# Hicking pack recomendation??



## THWACKG5 (Feb 5, 2010)

I am looking to buy a new back pack for weekend hicking/fishing trips into remote areas.. 

Obviously one thats confortable on long hikes, but will be able to hold everything needed for a weekend long trip. 

Ive been looking at Kelty but wanted some of ya'lls opinions...brand/exterior frame as opposed to interior frame/ ext...??

Thanks


----------



## whitetaco02 (Feb 5, 2010)

Check out the Badlands packs!


----------



## Alaska (Feb 5, 2010)

Have carried a Kelty internal frame for miles in GA and Alaska and I have always been pleased with its performance.So much that I own 2 !!


----------



## rockwalker (Feb 7, 2010)

I have an Eberlestock and love it. Not sure of your budget but I can honestly say after buying a new pack every 4-5 years since I was about 15 I finally decided on an eberlestock and have been very pleased. It has been used for everything from Treking all over Ossabaw Island to ONF hauling duck hunting gear. I got the Gun slinger II with the rifle scabbard and it could very easily tote a fishing pole as well. Nice pack and they stand behind their products as well.
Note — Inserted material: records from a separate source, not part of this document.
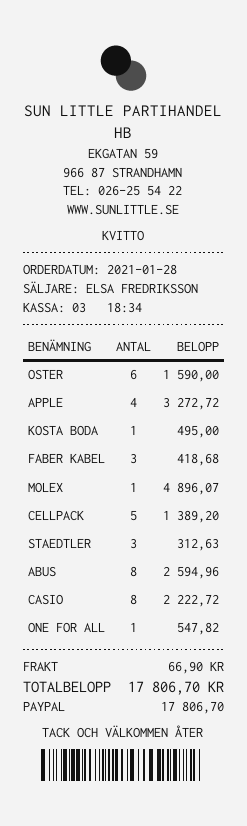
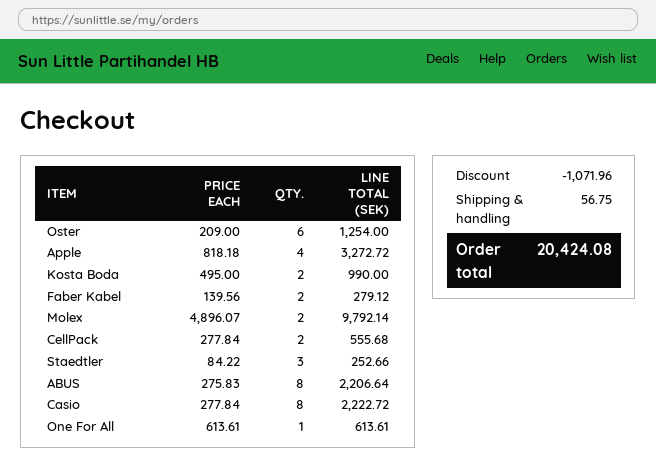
OSTER: 6 for 1590.00 -> 6 for 1254.00
KOSTA BODA: 1 for 495.00 -> 2 for 990.00
FABER KABEL: 3 for 418.68 -> 2 for 279.12
MOLEX: 1 for 4896.07 -> 2 for 9792.14
CELLPACK: 5 for 1389.20 -> 2 for 555.68
STAEDTLER: 3 for 312.63 -> 3 for 252.66
ABUS: 8 for 2594.96 -> 8 for 2206.64
ONE FOR ALL: 1 for 547.82 -> 1 for 613.61
discount: none -> 1071.96
shipping: 66.90 -> 56.75
total: 17806.70 -> 20424.08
Good luck and do your homework and you may never have to buy another pack.


----------



## scout8140 (Feb 13, 2010)

Look at Kifaru international packs.  They sell all kinds of packs (hunting, tactical etc...) and they are second to none.  They are pricey but you wont find anything better and they make the packs to your dimensions if you send them your measurements.


----------



## Sic 'Em (Feb 13, 2010)

It would pay you in dividends to go to REI and let them put weights in a few for you to wear around in the store for a while to try out.  That's one thing they're really great about.  You can adjust them and walk around a bit to see how they feel.

I haven't bought a pack in a long time, but I have a Lowe Alpine that's about 4300ci and I highly doubt I'll ever replace it.

Oh, and I second the comment on the Gregory!


----------



## VisionCasting (Feb 15, 2010)

I have a Gregory Shasta 5000cu in.  I've used it through all kinds of scenarios:  With 80+ lbs load for 2 weeks through the rain forests and up mountains in Costa Rica, all across Europe and the US as 'luggage'.   It's been to MX, Bolivia, Honduras, Italy, Greece, Spain, France, Belgium, about 2 dozen states with me.  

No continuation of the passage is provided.